Cette opinion d’une résurrection après dix siècles passa depuis chez les Grecs, disciples des Égyptiens, et chez les Romains, disciples des Grecs. On la retrouve dans le sixième livre de l’Énéide, qui n’est que la description des mystères d’Isis et de Cérés Éleusine[1].



Has omnes, ubi mille rotam volvere per annos
Lethæum ad fluvium Deus evocat, agmine magno ;
Scilicet immemores supera ut convexa revisant,
Rursus et incipiant in corpora velle reverti.

Virg., Énéide, liv. VI, v. 748.

Elle s’introduisit ensuite chez les chrétiens, qui établirent le règne de mille ans ; la secte des millénaires l’a fait revivre jusqu’à nos jours. C’est ainsi que plusieurs opinions ont fait le tour du monde. En voilà assez pour faire voir dans quel esprit on bâtit ces pyramides. Ne répétons pas ce qu’on a dit sur leur architecture et sur leurs dimensions ; je n’examine que l’histoire de l’esprit humain.

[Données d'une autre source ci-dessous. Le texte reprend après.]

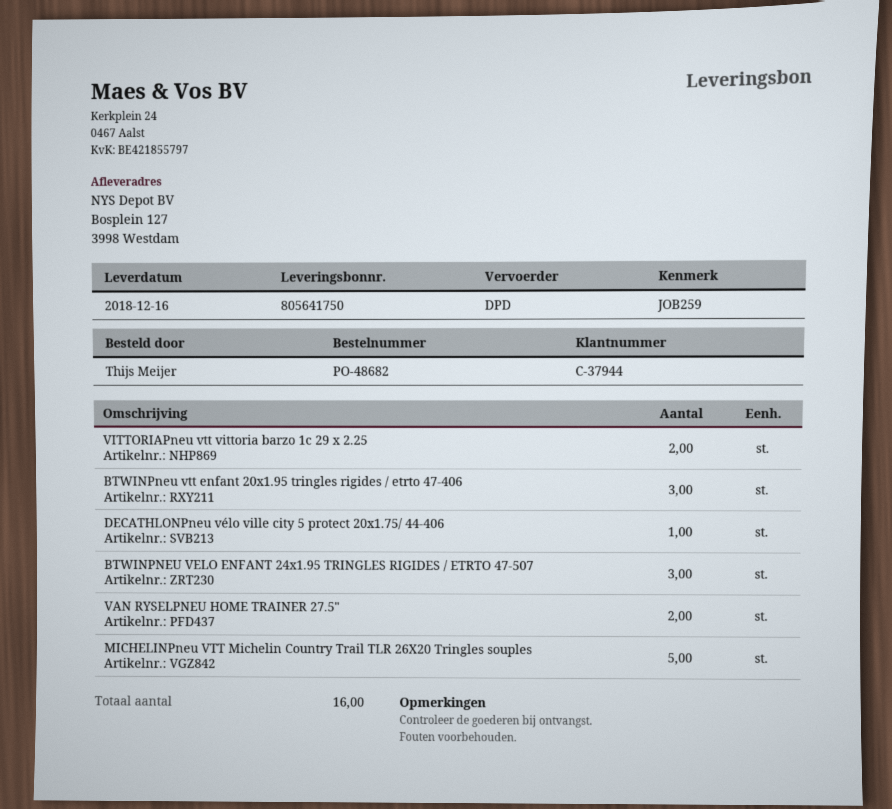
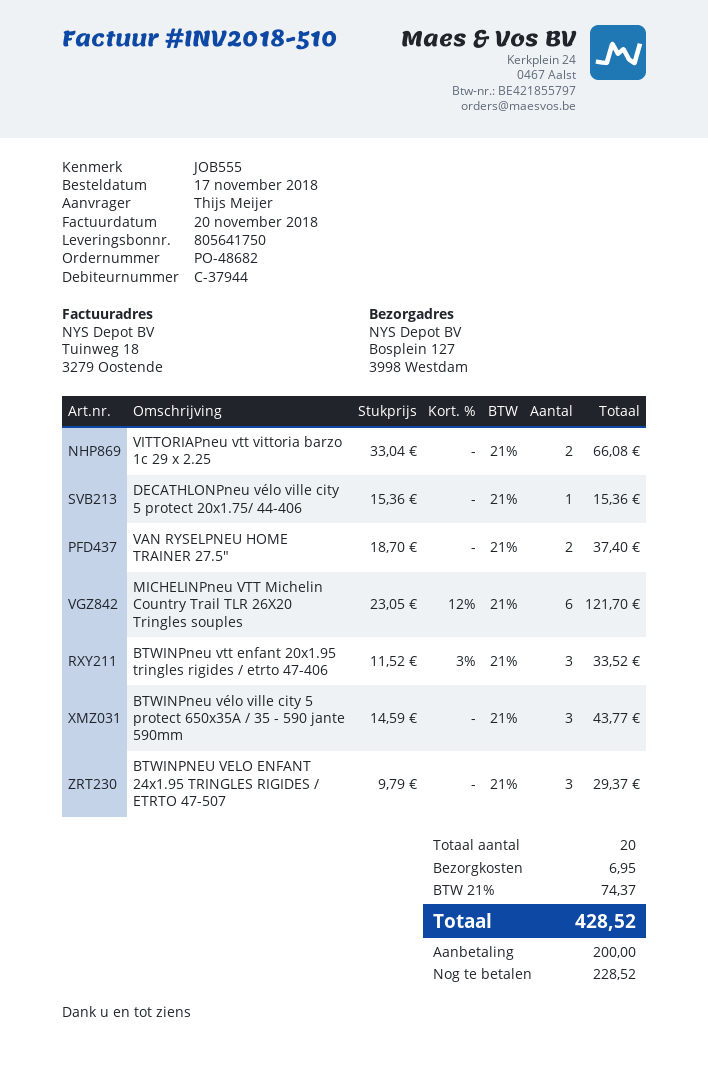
reference: JOB259 -> JOB555
MICHELINPneu VTT Michelin Country Trail TLR 26X20 Tringles souples: 5 -> 6
BTWINPneu vélo ville city 5 protect 650x35A / 35 - 590 jante 590mm: none -> 3
total quantity: 16 -> 20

xxii. — Des rites égyptiens, et de la circoncision.

Premièrement, les Égyptiens reconnurent-ils un Dieu suprême ? Si l’on eût fait cette question aux gens du peuple, ils n’auraient su que répondre ; si à de jeunes étudiants dans la théologie égyptienne, ils auraient parlé longtemps sans s’entendre ; si à quelqu’un des sages consultés par Pythagore, par Platon, par Plutarque, il eût dit nettement qu’il n’adorait qu’un Dieu. Il se serait fondé sur l’ancienne inscription de la statue d’Isis : « Je suis ce qui est ; » et cette autre : « Je suis tout ce qui a été et qui sera ; nul mortel ne pourra lever mon voile. » Il aurait fait remarquer le globe placé sur la porte du temple de Memphis, qui représentait l’unité de la nature divine sous le nom de Knef. Le nom même le plus sacré parmi les Égyptiens était celui que les Hébreux adoptèrent, I ha ho. On le prononce diversement ; mais Clément d’Alexandrie assure, dans ses Stromates, que ceux qui entraient dans le temple de Sérapis étaient obligés de porter sur eux le nom de I ha ho, ou bien de I ha hou, qui signifie le Dieu éternel. Les Arabes n’en ont retenu que la syl-

  1. Voyez le Dictionnaire philosophique, article Initiation. (Note de Voltaire.) — Voltaire y déclare se dédire de l’opinion qu’il émet ici.